Dans une récente déclaration, Jamie Dimon, PDG de JPMorgan, a exprimé sa ferme opposition au projet actuel de CLARITY Act, un projet de loi visant à établir un cadre réglementaire pour les actifs cryptographiques aux États-Unis. Lors d'un entretien avec Fox Business, Dimon a exprimé ses inquiétudes quant au fait que le projet de loi favorise injustement les sociétés de cryptographie, leur permettant d'offrir des récompenses et des intérêts aux détenteurs de pièces stables sans être soumises aux mêmes normes réglementaires que les banques traditionnelles. Plus précisément, Dimon a fait valoir que le projet de loi ne parvient pas à répondre aux règles et exigences cruciales en matière de lutte contre le blanchiment d'argent en vertu de la loi sur le secret bancaire.
Les critiques de Dimon s'étendent également au PDG de Coinbase, Brian Armstrong, qui fait activement pression pour l'adoption du projet de loi.

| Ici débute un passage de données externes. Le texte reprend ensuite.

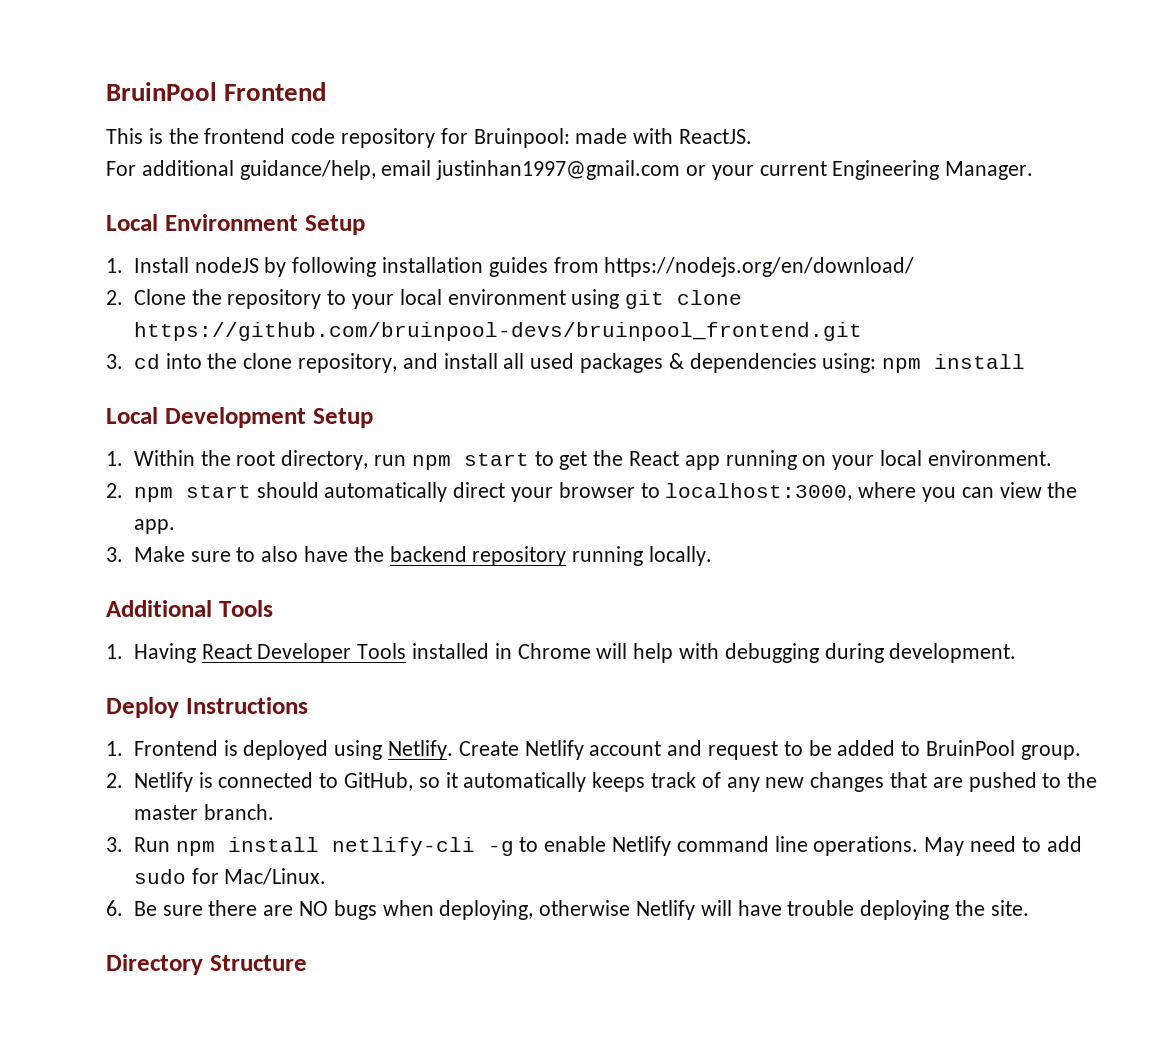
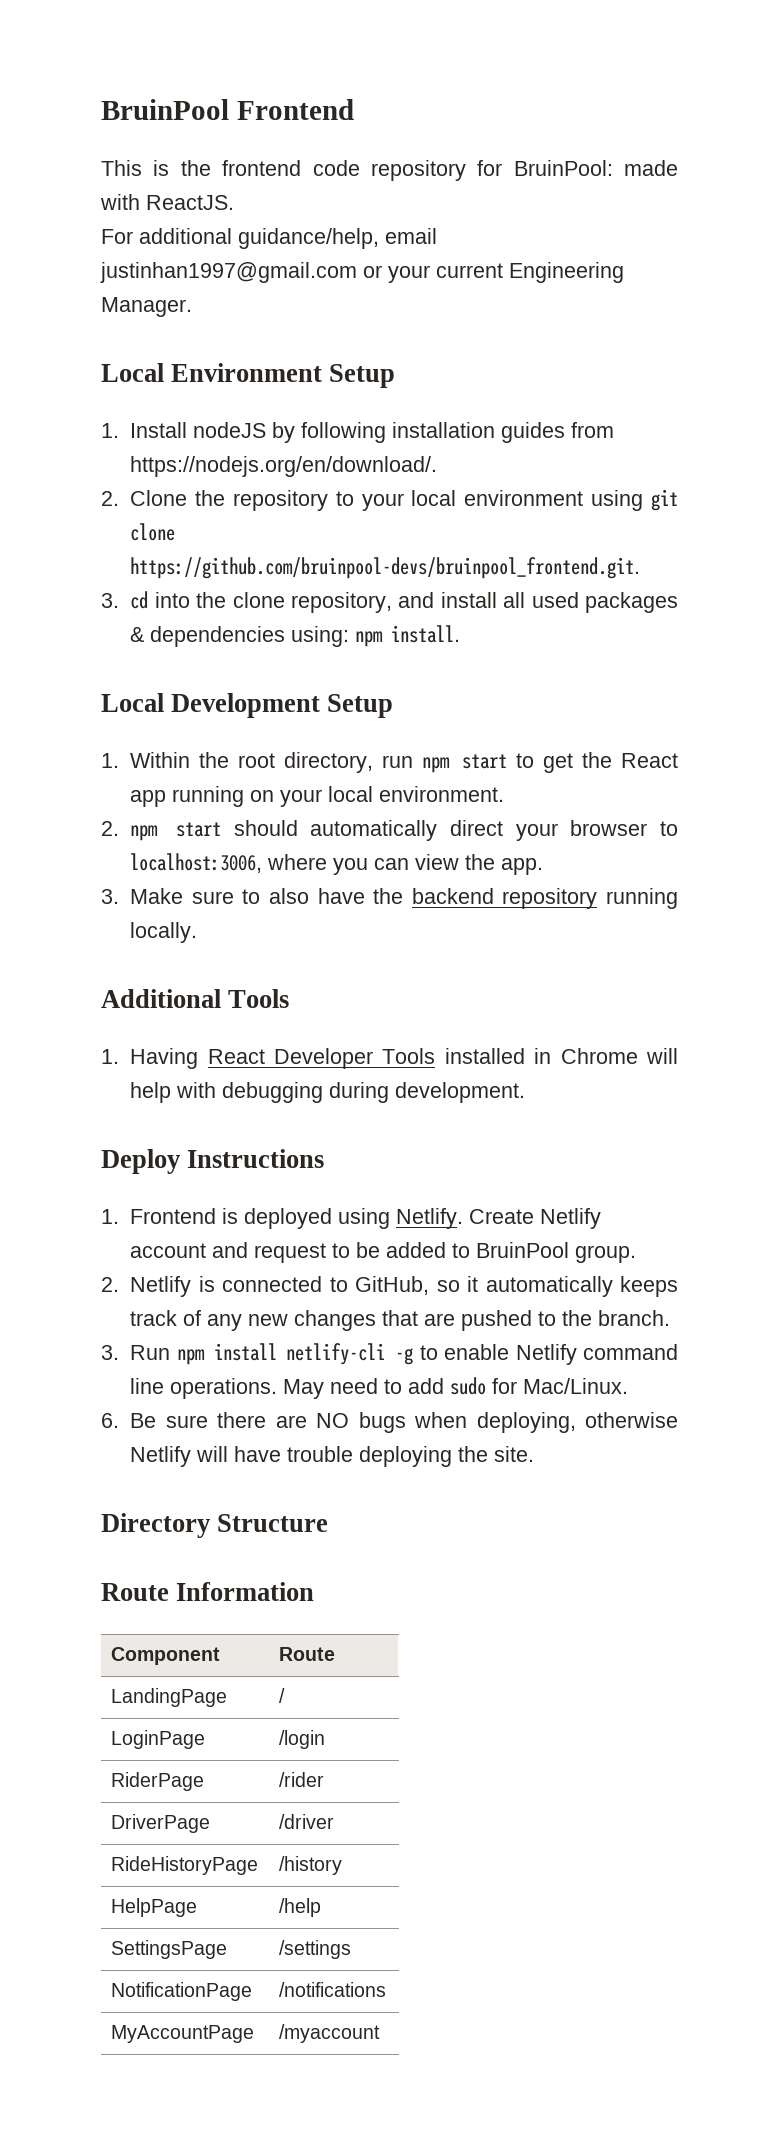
- This is the frontend code repository for Bruinpool: made with ReactJS.
+ This is the frontend code repository for BruinPool: made with ReactJS.
- 1. Install nodeJS by following installation guides from https://nodejs.org/en/download/
+ 1. Install nodeJS by following installation guides from https://nodejs.org/en/download/.
- 2. Clone the repository to your local environment using git clone https://github.com/bruinpool-devs/bruinpool_frontend.git
+ 2. Clone the repository to your local environment using git clone https://github.com/bruinpool-devs/bruinpool_frontend.git.
- 3. cd into the clone repository, and install all used packages & dependencies using: npm install
+ 3. cd into the clone repository, and install all used packages & dependencies using: npm install.
- 2. npm start should automatically direct your browser to localhost:3000, where you can view the app.
+ 2. npm start should automatically direct your browser to localhost:3006, where you can view the app.
- 2. Netlify is connected to GitHub, so it automatically keeps track of any new changes that are pushed to the master branch.
+ 2. Netlify is connected to GitHub, so it automatically keeps track of any new changes that are pushed to the branch.
+ Route Information
+ Component | Route
+ LandingPage | /
+ LoginPage | /login
+ RiderPage | /rider
+ DriverPage | /driver
+ RideHistoryPage | /history
+ HelpPage | /help
+ SettingsPage | /settings
+ NotificationPage | /notifications
+ MyAccountPage | /myaccount

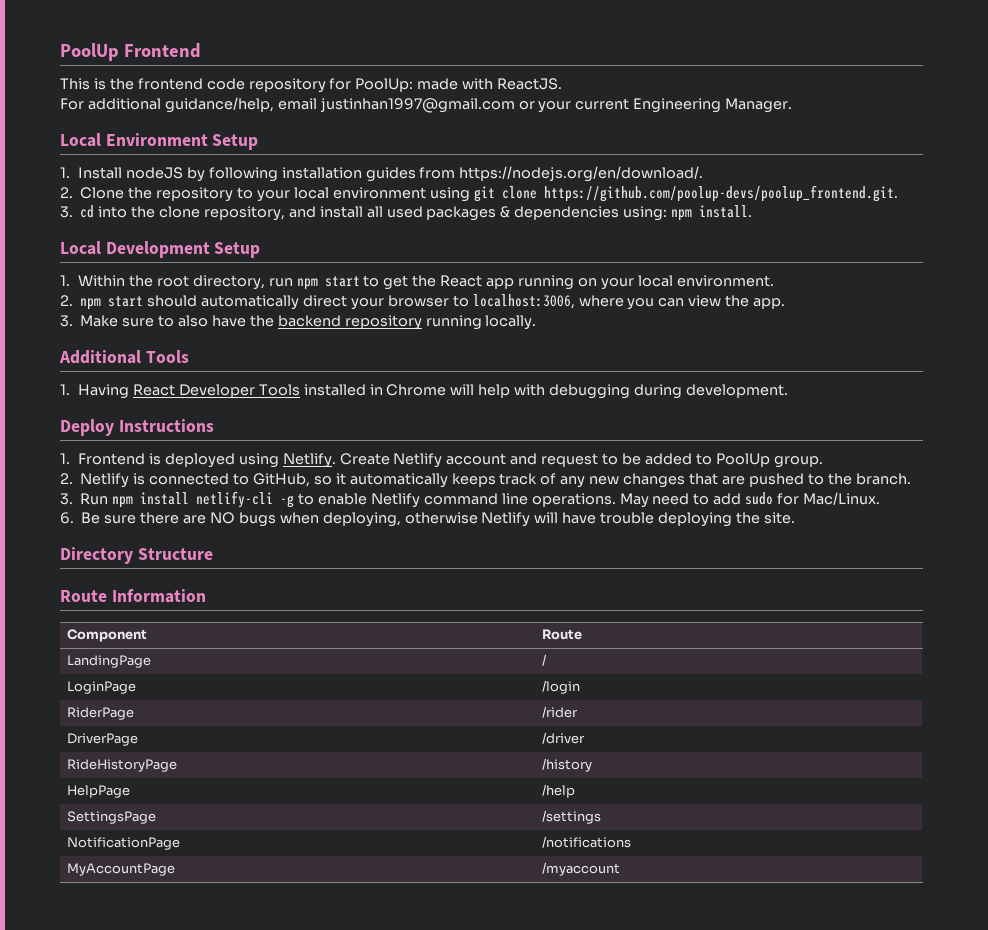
- BruinPool Frontend
+ PoolUp Frontend
- This is the frontend code repository for BruinPool: made with ReactJS.
+ This is the frontend code repository for PoolUp: made with ReactJS.
- 2. Clone the repository to your local environment using git clone https://github.com/bruinpool-devs/bruinpool_frontend.git.
+ 2. Clone the repository to your local environment using git clone https://github.com/poolup-devs/poolup_frontend.git.
- Create Netlify account and request to be added to BruinPool group.
+ Create Netlify account and request to be added to PoolUp group.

Le PDG de JPMorgan a accusé Armstrong d'avoir dépensé d'énormes sommes d'argent à Washington pour influencer le résultat du projet de loi, déclenchant un débat houleux entre les secteurs bancaire et crypto. Au cœur de la controverse se trouve la question des récompenses stables, qui, selon les institutions financières traditionnelles, pourraient entraîner une sortie importante de dépôts des banques. Ils soutiennent que les entreprises offrant des services de type bancaire devraient être soumises à une surveillance réglementaire similaire.
La loi CLARITY est devenue un point central de discussion ces dernières semaines, avec une escalade des tensions en raison des prochaines élections de mi-mandat de 2026 et de l'examen minutieux des intérêts du président américain Donald Trump dans le secteur de la cryptographie. Dimon a réitéré sa position selon laquelle le projet de loi actuel n'offre pas de protections adéquates aux consommateurs et au système financier, déclarant que les banques ne soutiendront pas la législation dans sa forme actuelle. Cette évolution intervient alors que le gouvernement américain a annoncé la saisie d’un milliard de dollars de cryptomonnaie liée à l’Iran, soulignant la complexité et les défis entourant la réglementation de la cryptographie.